## Problem to work on:
Go through the material below and copy each line where the word "shipping" appears.

## Data section:

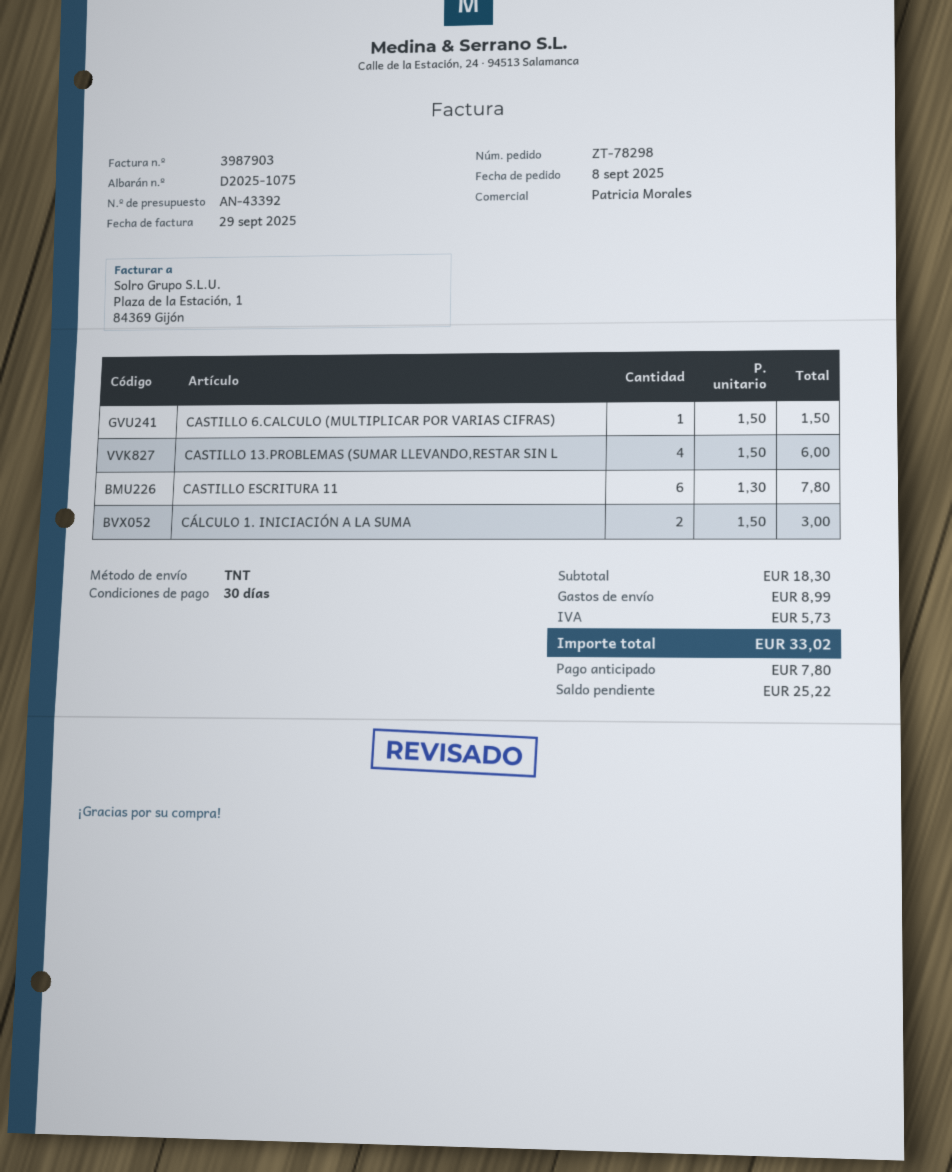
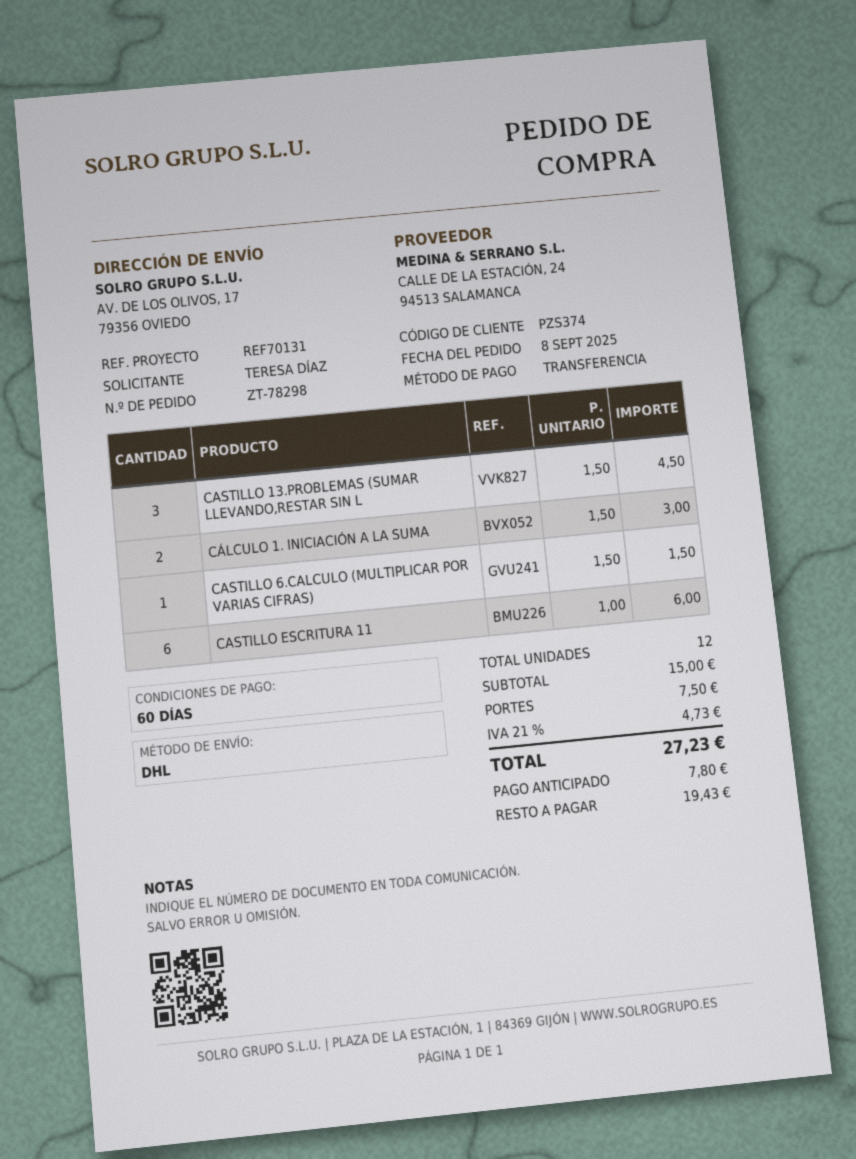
payment terms: 30 days -> 60 days
shipping method: TNT -> DHL
CASTILLO 13.PROBLEMAS (SUMAR LLEVANDO,RESTAR SIN L: 4 x 1.50 = 6.00 -> 3 x 1.50 = 4.50
CASTILLO ESCRITURA 11: 6 x 1.30 = 7.80 -> 6 x 1.00 = 6.00
subtotal: 18.30 -> 15.00
shipping: 8.99 -> 7.50
tax: 5.73 -> 4.73
total: 33.02 -> 27.23
balance: 25.22 -> 19.43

## Your response:
shipping method: TNT -> DHL
shipping: 8.99 -> 7.50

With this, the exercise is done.